Mentre la diplomazia mondiale cerca di risolvere le difficili situazioni in Nord Africa e Medio Oriente, Mosca attende di trarne vantaggio e di trattare con chi vincerà. Intanto beneficia del forte aumento del prezzo del petrolio, anche se deve sospendere la lucrosa vendita di armi alla Libia.

Mosca (AsiaNews/Agenzie) – Le proteste e rivolte nell’Africa del Nord e in alcuni Paesi arabi hanno incontrato scarso interesse in Russia. I suoi leader controllano la situazione interna e non temono analoghe proteste domestiche; mostrano pure scarso interesse per il destino dei popoli insorti e pensano solo a possibili vantaggi, anzitutto per l’aumento del prezzo dell’energia.

A gennaio, quando sono iniziate le manifestazioni di piazza in Tunisia e in Egitto, Mosca si è limitata a condannare l’uso della forza e ha ribadito il principio di “non interferenza” negli affari interni di altri Paesi.

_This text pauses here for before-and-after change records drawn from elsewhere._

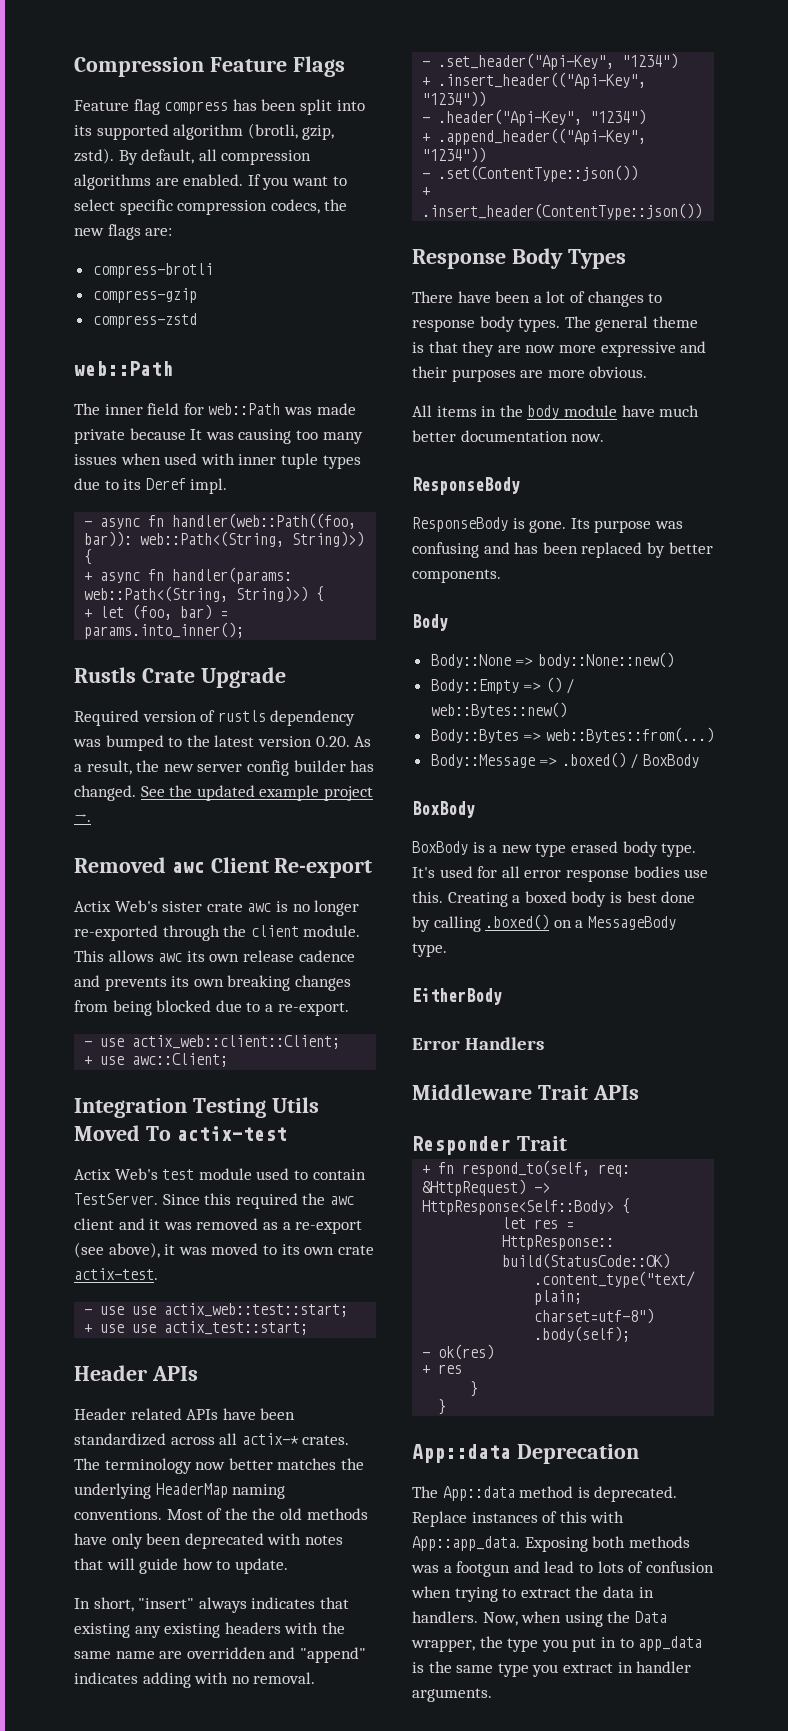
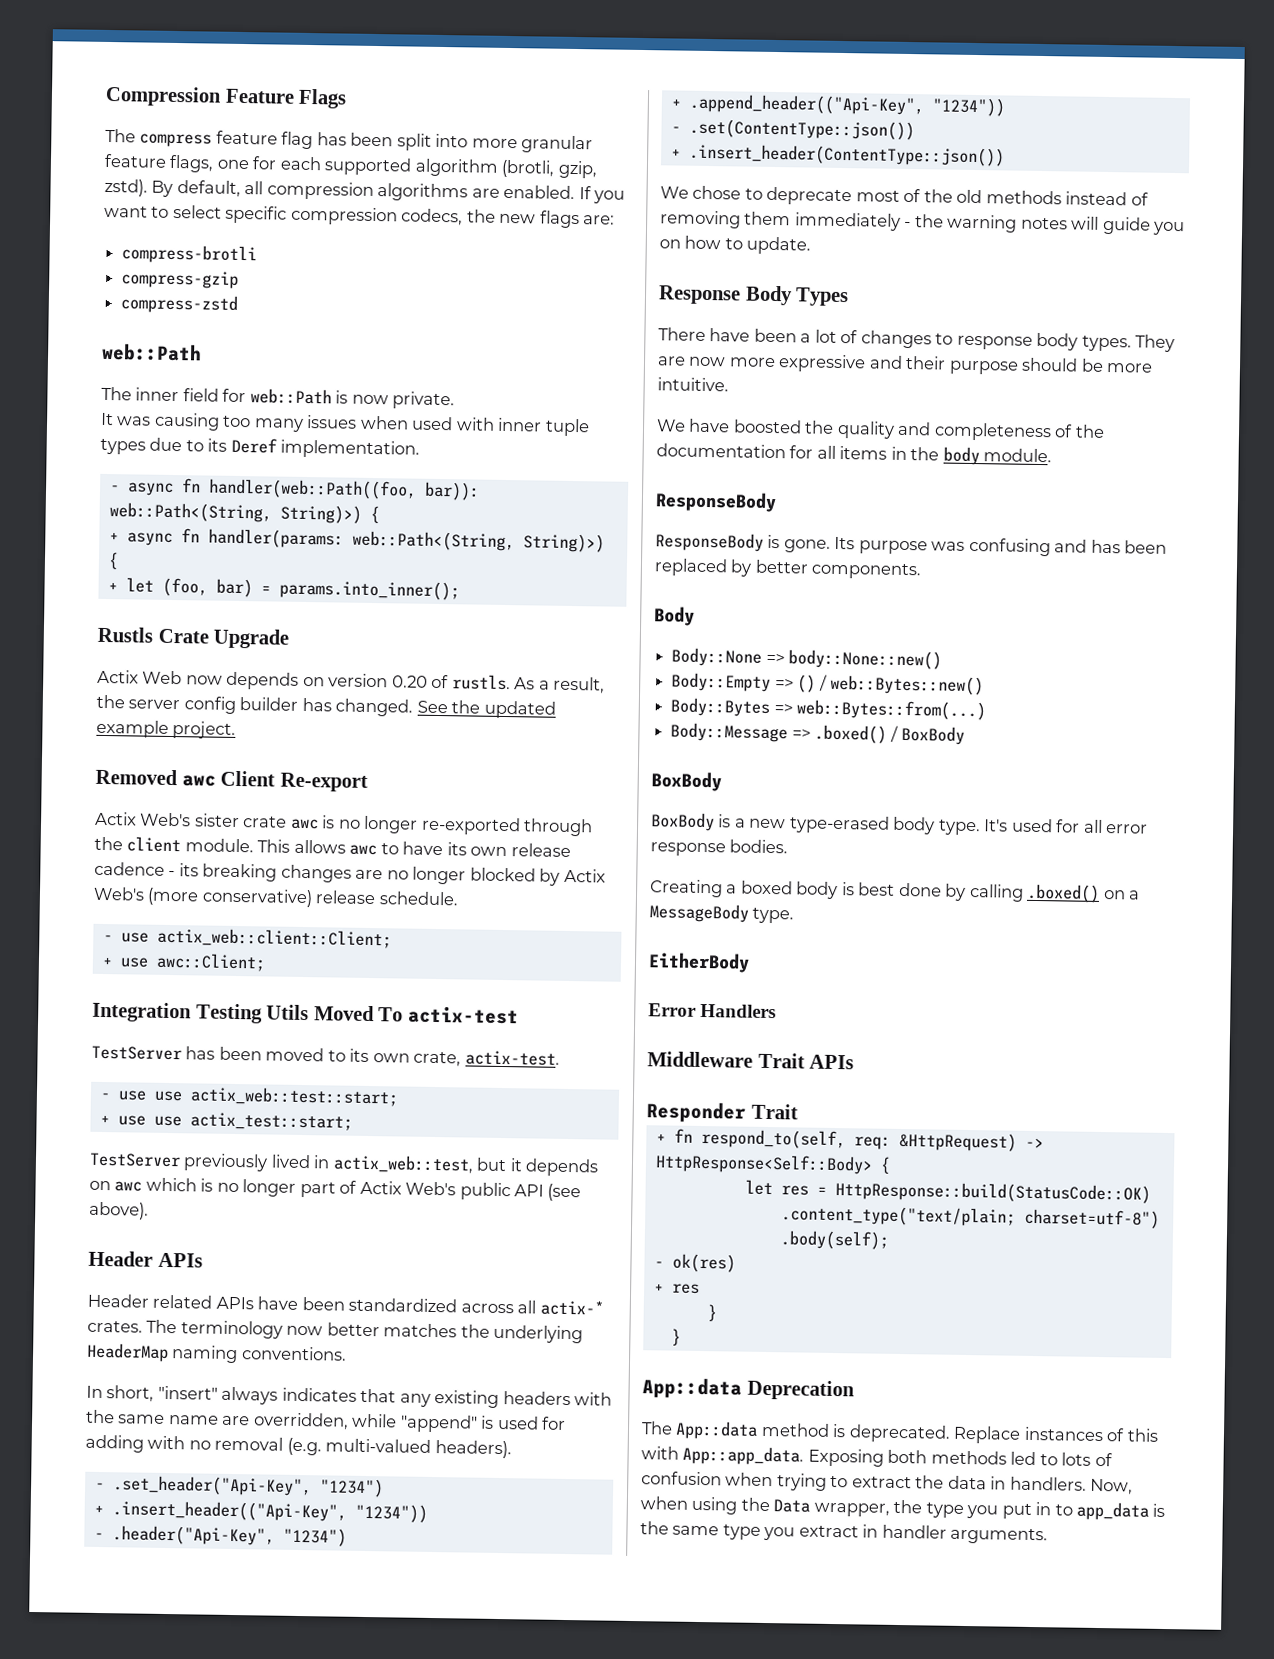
- Feature flag compress has been split into its supported algorithm (brotli, gzip, zstd).
+ The compress feature flag has been split into more granular feature flags, one for each supported algorithm (brotli, gzip, zstd).
- The inner field for web::Path was made private because It was causing too many issues when used with inner tuple types due to its Deref impl.
+ The inner field for web::Path is now private.
+ It was causing too many issues when used with inner tuple types due to its Deref implementation.
- Required version of rustls dependency was bumped to the latest version 0.20. As a result, the new server config builder has changed.
+ Actix Web now depends on version 0.20 of rustls. As a result, the server config builder has changed.
- See the updated example project →.
+ See the updated example project.
- This allows awc its own release cadence and prevents its own breaking changes from being blocked due to a re-export.
+ This allows awc to have its own release cadence - its breaking changes are no longer blocked by Actix Web's (more conservative) release schedule.
- Actix Web's test module used to contain TestServer. Since this required the awc client and it was removed as a re-export (see above), it was moved to its own crate actix-test.
+ TestServer has been moved to its own crate, actix-test.
+ TestServer previously lived in actix_web::test, but it depends on awc which is no longer part of Actix Web's public API (see above).
- Most of the the old methods have only been deprecated with notes that will guide how to update.
- In short, "insert" always indicates that existing any existing headers with the same name are overridden and "append" indicates adding with no removal.
+ In short, "insert" always indicates that any existing headers with the same name are overridden, while "append" is used for adding with no removal (e.g. multi-valued headers).
+ We chose to deprecate most of the old methods instead of removing them immediately - the warning notes will guide you on how to update.
- The general theme is that they are now more expressive and their purposes are more obvious.
- All items in the body module have much better documentation now.
+ They are now more expressive and their purpose should be more intuitive.
+ We have boosted the quality and completeness of the documentation for all items in the body module.
- BoxBody is a new type erased body type.
+ BoxBody is a new type-erased body type.
- It's used for all error response bodies use this. Creating a boxed body is best done by calling .boxed() on a MessageBody type.
+ It's used for all error response bodies.
+ Creating a boxed body is best done by calling .boxed() on a MessageBody type.
- Exposing both methods was a footgun and lead to lots of confusion when trying to extract the data in handlers.
+ Exposing both methods led to lots of confusion when trying to extract the data in handlers.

Addirittura, davanti al comitato nazionale del governo russo, il 22 febbraio, il presidente Dmitri Medvedev ha ammonito contro il rischio che le proteste in Libia fossero fomentate da islamici radicali. Lo stesso 22 febbraio il vice primo ministro Igor Sechin ha suggerito che dietro le rivolte potessero esserci i Paesi occidentali e il 24 febbraio il premier Vladimir Putin ha pure espresso il timore che le rivolte possano aprire la strada al radicalismo islamico.

Solo quando la Rivoluzione dei Gelsomini si è estesa alla Libia vi è stata una maggior attività di Mosca, ma sempre modesta rispetto alle democrazie occidentali: il 24 febbraio Mosca ha aderito alla condanna dell’Unione europea contro Muammar Gaddafi per l’uso della violenza contro la popolazione e il giorno dopo ha pure sostenuto le sanzioni adottate dal Consiglio di Sicurezza delle Nazioni Unite, seppure ribadendo la contrarietà a qualsiasi  intervento militare.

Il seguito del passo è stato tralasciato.